_PROBLEM TO WORK ON_: How many lines below contain the word "position"? Answer with that number alone.

Web page edit records:
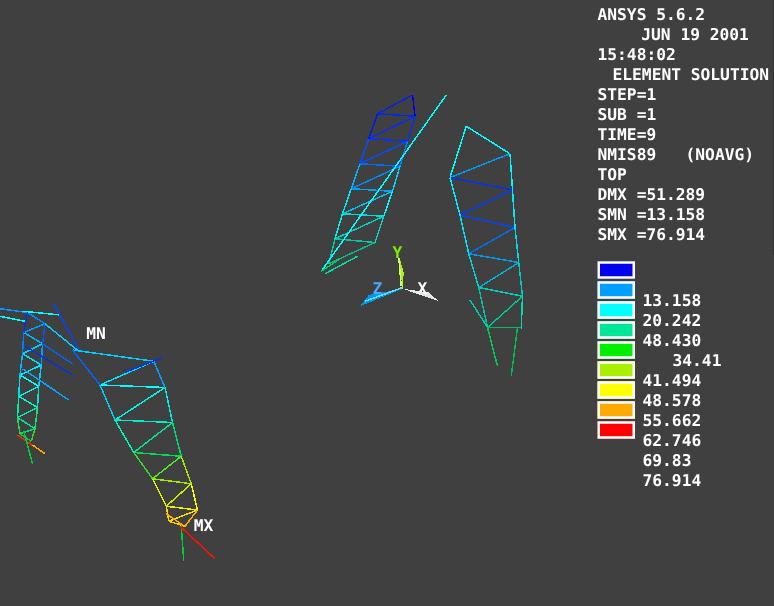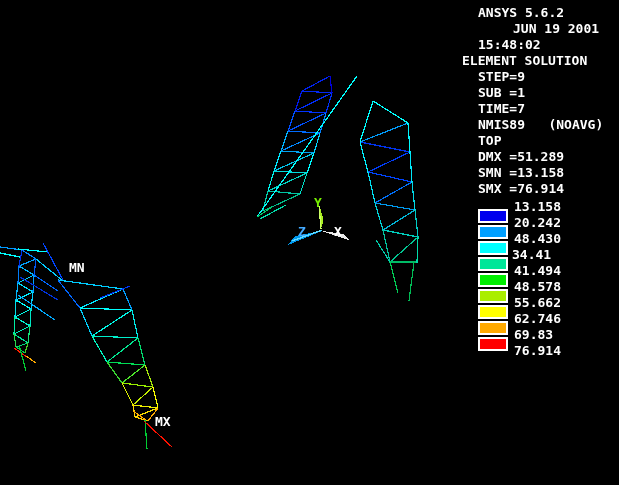--- a/index.html
+++ b/index.html
@@ -6,7 +6,7 @@
   #app{
     position:relative;
     width:619px;height:485px;
-    background:#000000;
+    background:#404040;
     overflow:hidden;
     font-family:"DejaVu Sans Mono", monospace;
   }

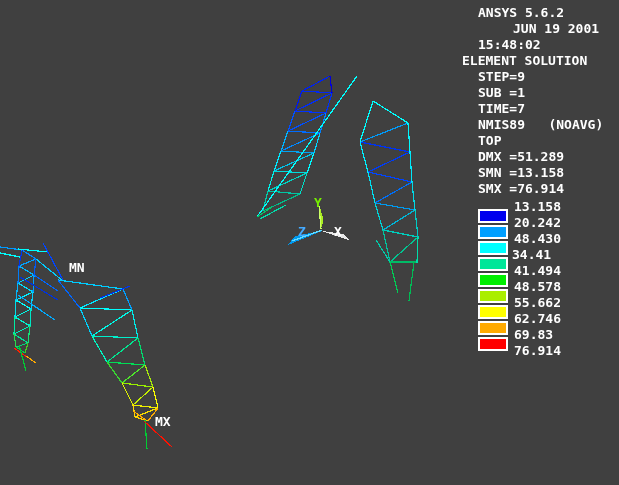--- a/index.html
+++ b/index.html
@@ -173,7 +173,7 @@
       <div class="info-line" style="left: 478px; top: 5px;">ANSYS 5.6.2</div>
       <div class="info-line" style="left: 478px; top: 21px; margin-left: 35px;">JUN 19 2001</div>
       <div class="info-line" style="left: 478px; top: 37px; text-align: center;">15:48:02</div>
-      <div class="info-line" style="left: 462px; top: 53px; text-align: right;">ELEMENT SOLUTION</div>
+      <div class="info-line" style="left: 490px; top: 53px; text-align: right;">ELEMENT SOLUTION</div>
       <div class="info-line" style="left: 478px; top: 69px;">STEP=9</div>
       <div class="info-line" style="left: 478px; top: 85px; text-align: center;">SUB =1</div>
       <div class="info-line" style="left: 478px; top: 101px;">TIME=7</div>

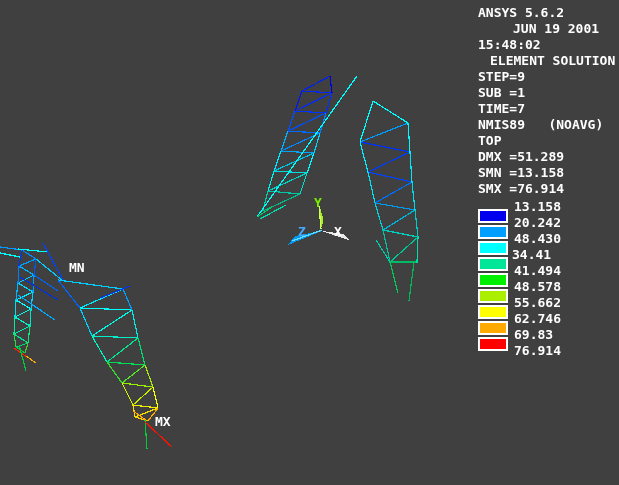--- a/index.html
+++ b/index.html
@@ -174,7 +174,7 @@
       <div class="info-line" style="left: 478px; top: 21px; margin-left: 35px;">JUN 19 2001</div>
       <div class="info-line" style="left: 478px; top: 37px; text-align: center;">15:48:02</div>
       <div class="info-line" style="left: 490px; top: 53px; text-align: right;">ELEMENT SOLUTION</div>
-      <div class="info-line" style="left: 478px; top: 69px;">STEP=9</div>
+      <div class="info-line" style="left: 478px; top: 69px;">STEP=1</div>
       <div class="info-line" style="left: 478px; top: 85px; text-align: center;">SUB =1</div>
       <div class="info-line" style="left: 478px; top: 101px;">TIME=7</div>
       <div class="info-line" style="left: 478px; top: 117px;">NMIS89   (NOAVG)</div>

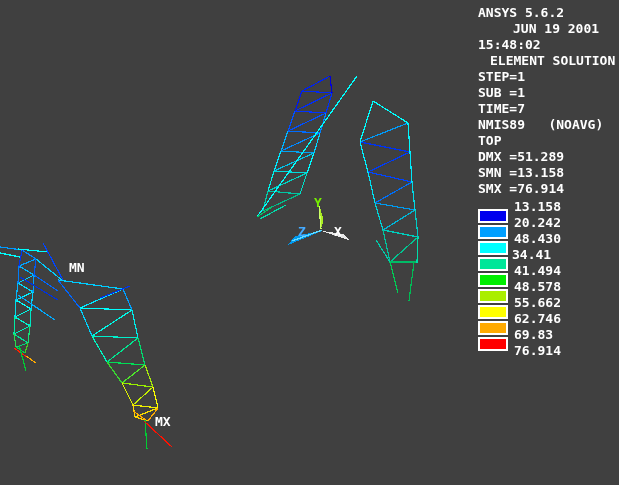--- a/index.html
+++ b/index.html
@@ -176,7 +176,7 @@
       <div class="info-line" style="left: 490px; top: 53px; text-align: right;">ELEMENT SOLUTION</div>
       <div class="info-line" style="left: 478px; top: 69px;">STEP=1</div>
       <div class="info-line" style="left: 478px; top: 85px; text-align: center;">SUB =1</div>
-      <div class="info-line" style="left: 478px; top: 101px;">TIME=7</div>
+      <div class="info-line" style="left: 478px; top: 101px;">TIME=9</div>
       <div class="info-line" style="left: 478px; top: 117px;">NMIS89   (NOAVG)</div>
       <div class="info-line" style="left: 478px; top: 133px;">TOP</div>
       <div class="info-line" style="left: 478px; top: 149px;">DMX =51.289</div>

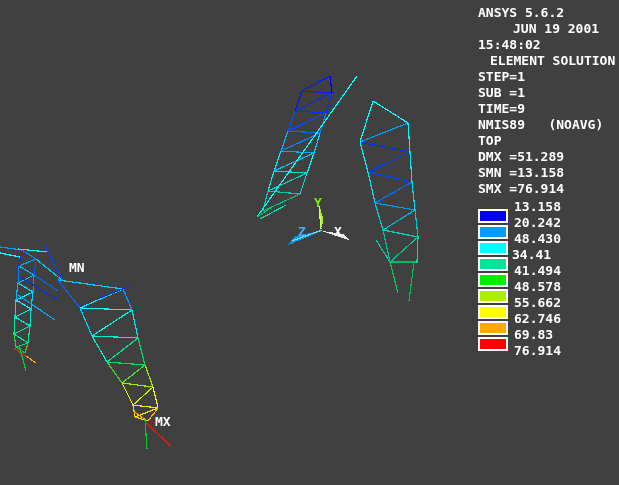--- a/index.html
+++ b/index.html
@@ -31,6 +31,7 @@
     font-weight:bold;
     line-height:16px;
     white-space:pre;
+    margin-top:35px;
   }
   .overlay-label{
     position:absolute;

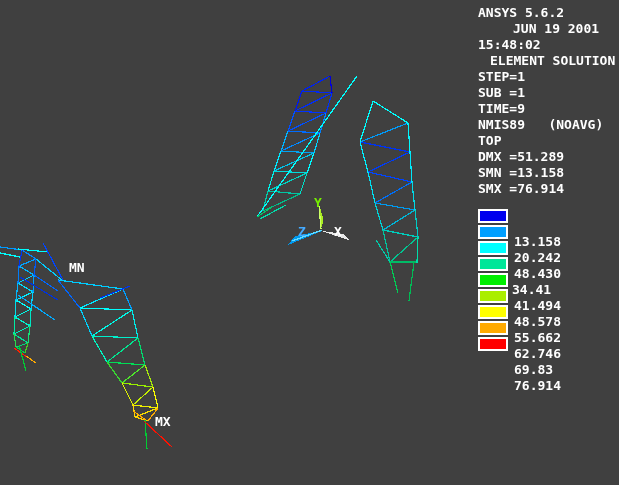--- a/index.html
+++ b/index.html
@@ -197,7 +197,7 @@
       <div class="legend-value" style="left: 514px; top: 199px;">13.158</div>
       <div class="legend-value" style="left: 514px; top: 215px;">20.242</div>
       <div class="legend-value" style="left: 514px; top: 231px;">48.430</div>
-      <div class="legend-value" style="left: 512px; top: 247px;">34.41</div>
+      <div class="legend-value" style="left: 538px; top: 247px;">34.41</div>
       <div class="legend-value" style="left: 514px; top: 263px;">41.494</div>
       <div class="legend-value" style="left: 514px; top: 279px;">48.578</div>
       <div class="legend-value" style="left: 514px; top: 295px;">55.662</div>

_REPLY_: 2